Karena perpindahan ibukota inilah
maka semua uang ORI yang diterbitkan pada tahun 1946 s/d 1949 yaitu seri ORI
II, III, IV dan ORI Baru tercantum kata2 Djokjakarta. Bukan lagi Djakarta
seperti pada seri ORI I.
Terbentuknya
Bank Indonesia
Jauh sebelum kedatangan bangsa barat,
nusantara telah menjadi pusat perdagangan internasional. Sementara di daratan
Eropa muncul lembaga perbankan sederhana, seperti Bank van Leening di negeri
Belanda. Sistem perbankan ini kemudian dibawa oleh bangsa barat yang
mengekspansi nusantara pada waktu yang sama. VOC di Jawa pada 1746 mendirikan
De Bank van Leening yang kemudian menjadi De Bank Courant en Bank van Leening
pada 1752. Bank itu adalah bank pertama yang lahir di nusantara, cikal bakal
dari dunia perbankan pada masa selanjutnya. Pada 24 Januari 1828, pemerintah
Hindia Belanda mendirikan bank sirkulasi dengan nama De Javasche Bank (DJB).
Selama berpuluh-puluh tahun bank tersebut beroperasi dan berkembang berdasarkan
suatu oktroi dari penguasa Kerajaan Belanda, hingga akhirnya diundangkan DJB
Wet 1922.
Masa pendudukan Jepang telah
menghentikan kegiatan DJB dan perbankan Hindia Belanda untuk sementara waktu.

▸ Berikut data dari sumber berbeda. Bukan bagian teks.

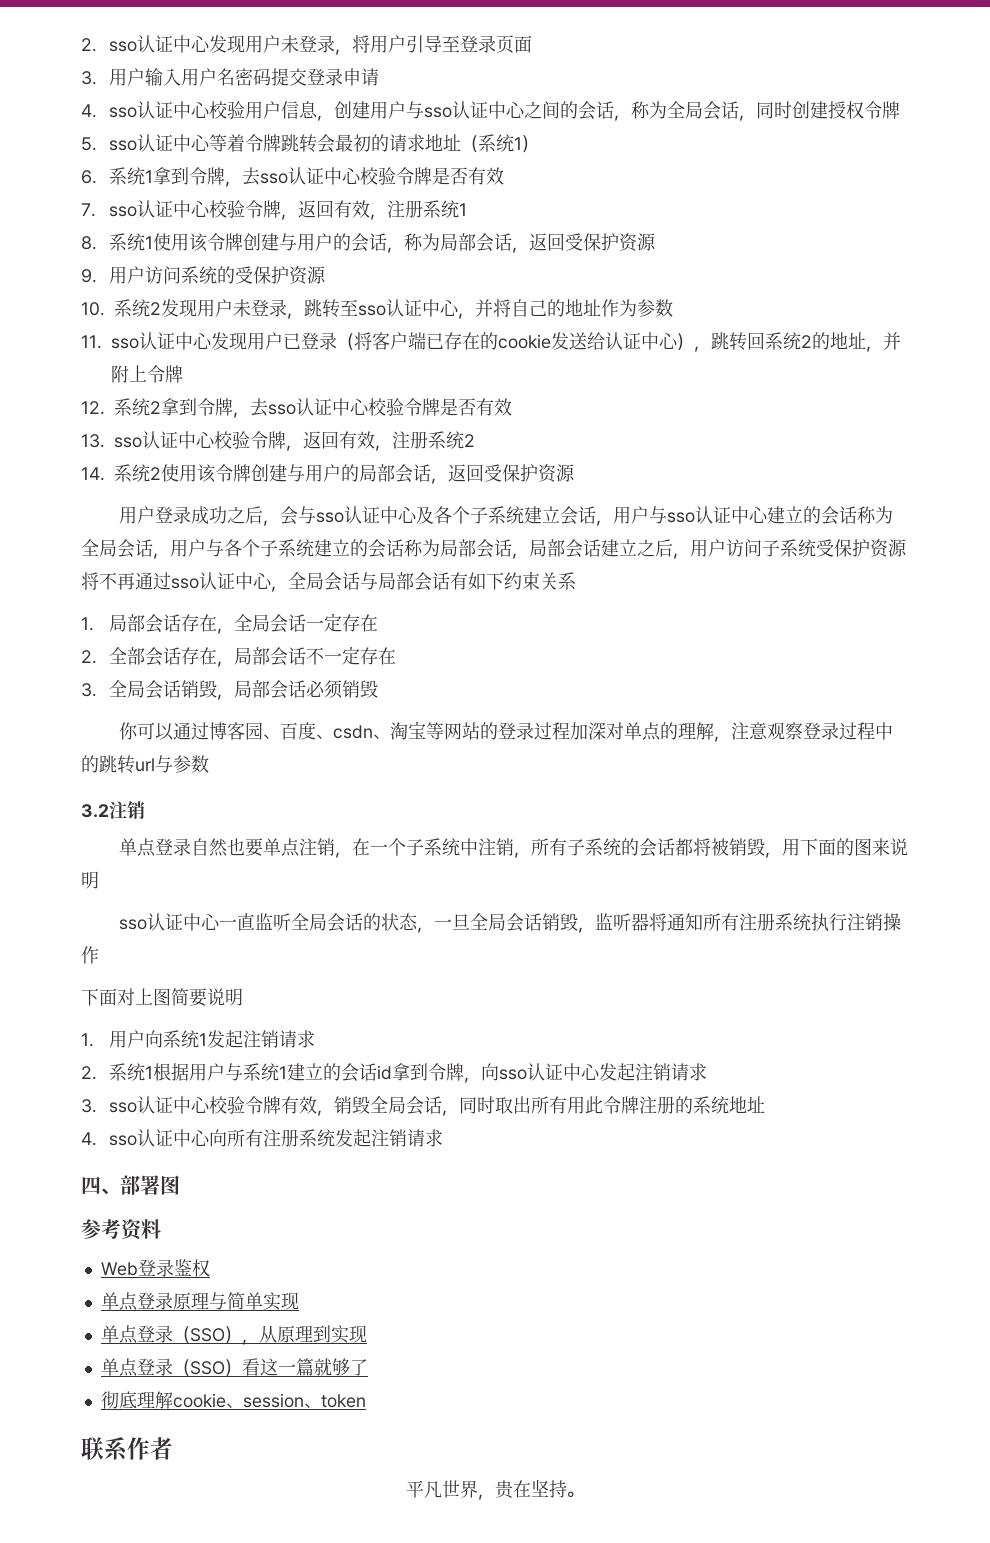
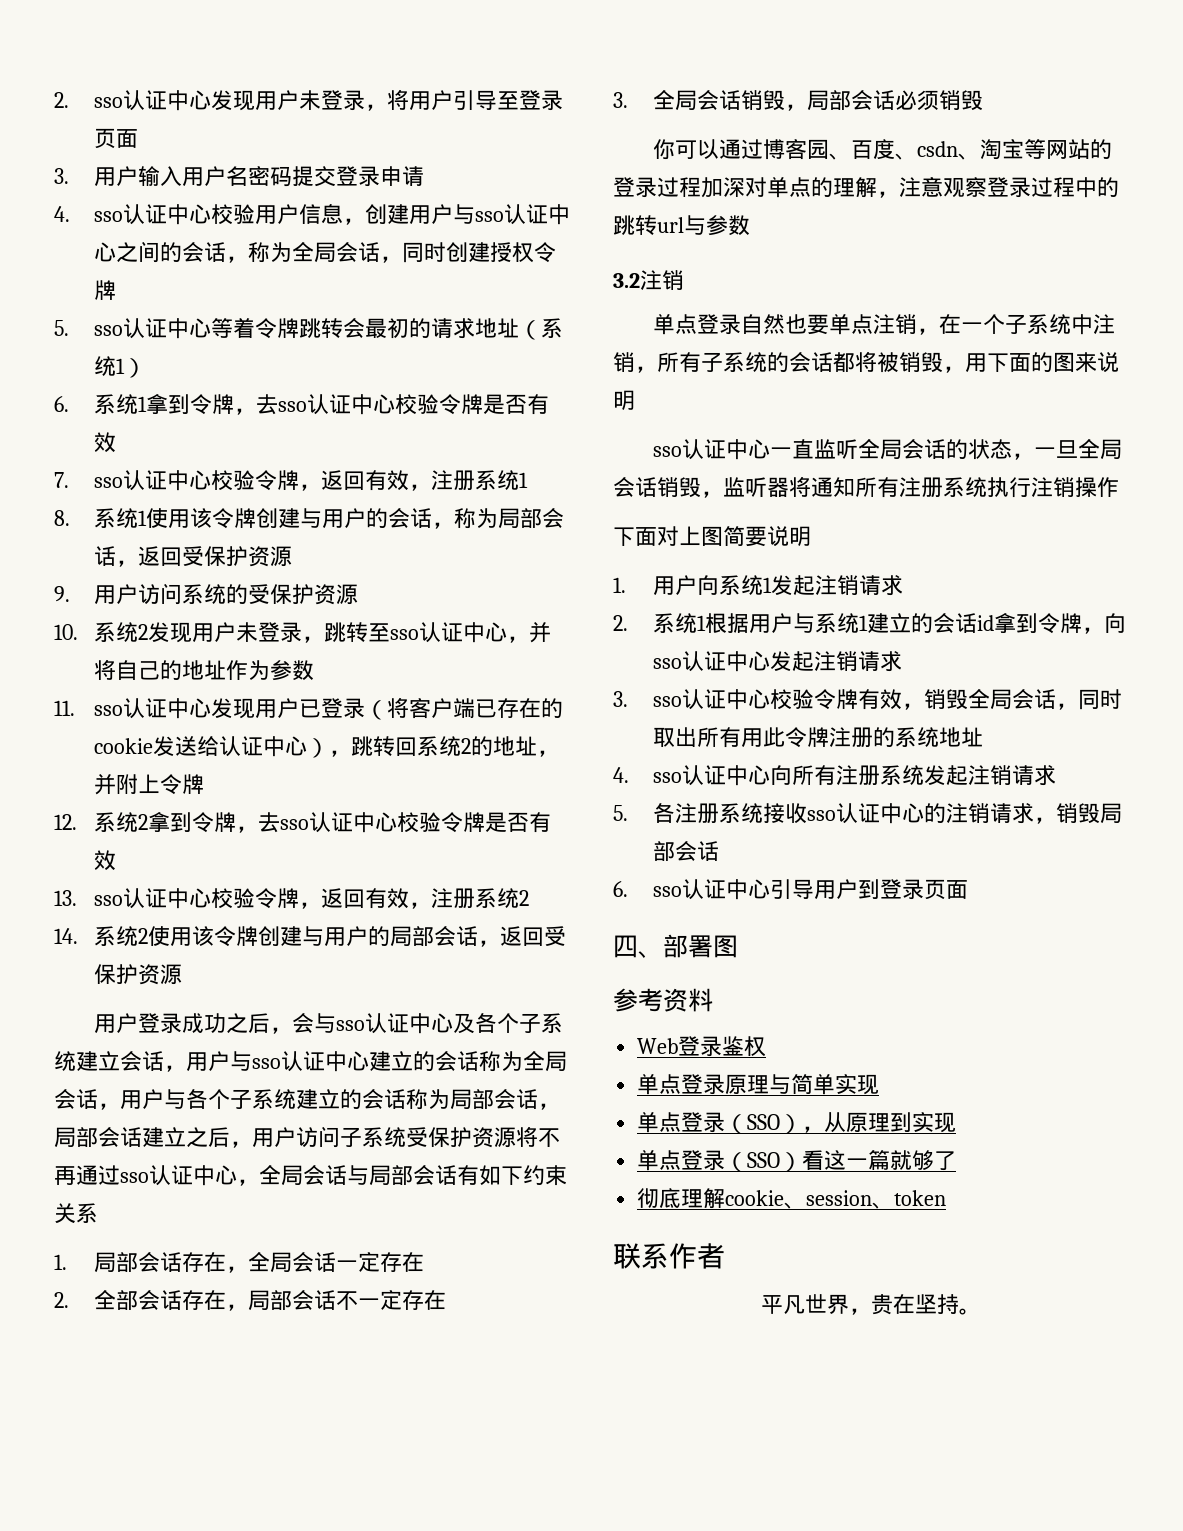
(443, 1138) none -> [613,803,1122,824] [652,841,719,861] [613,879,968,900] // 5.各注册系统接收sso认证中心的注销请求，销毁局部会话 // 6. sso认证中心引导用户到登录页面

Kemudian masa revolusi tiba, Hindia Belanda mengalami dualisme kekuasaan,
antara Republik Indonesia (RI) dan Nederlandsche Indische Civil Administrative
(NICA). Perbankan pun terbagi dua, DJB dan bank-bank Belanda di wilayah NICA
sedangkan "Jajasan Poesat Bank Indonesia" dan Bank Negara Indonesia
di wilayah RI. Konferensi Meja Bundar (KMB) 1949 mengakhiri konflik Indonesia
dan Belanda, ditetapkan kemudian DJB sebagai bank sentral bagi Republik
Indonesia Serikat (RIS). Status ini terus bertahan hingga masa kembalinya RI
dalam negara kesatuan. Berikutnya sebagai bangsa dan negara yang berdaulat, RI
menasionalisasi bank sentralnya. Maka sejak 1 Juli 1953 berubahlah DJB menjadi
Bank Indonesia, bank sentral bagi Republik Indonesia.